§ Task to complete:
Every entry that follows must be written out exactly, apart from its pictures.

§ Supplied information:
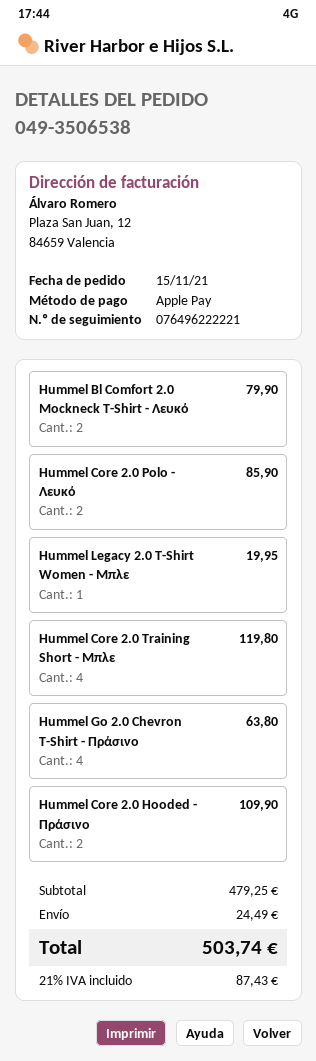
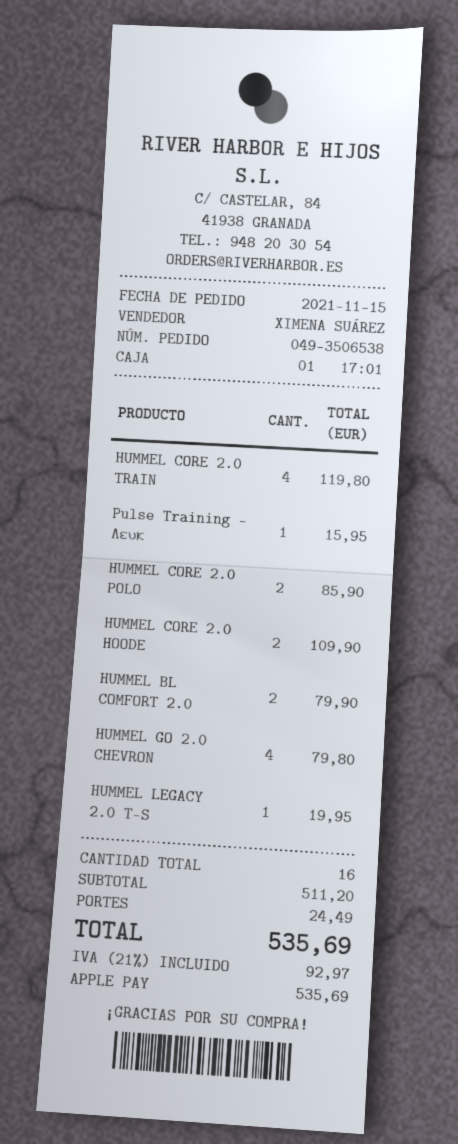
Hummel Go 2.0 Chevron T-Shirt - Πράσινο: 4 for 63.80 -> 4 for 79.80
Pulse Training - Λευκ: none -> 1 for 15.95
subtotal: 479.25 -> 511.20
tax: 21% = 87.43 -> 21% = 92.97
total: 503.74 -> 535.69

§ Solution to the exercise:
Hummel Go 2.0 Chevron T-Shirt - Πράσινο: 4 for 63.80 -> 4 for 79.80
Pulse Training - Λευκ: none -> 1 for 15.95
subtotal: 479.25 -> 511.20
tax: 21% = 87.43 -> 21% = 92.97
total: 503.74 -> 535.69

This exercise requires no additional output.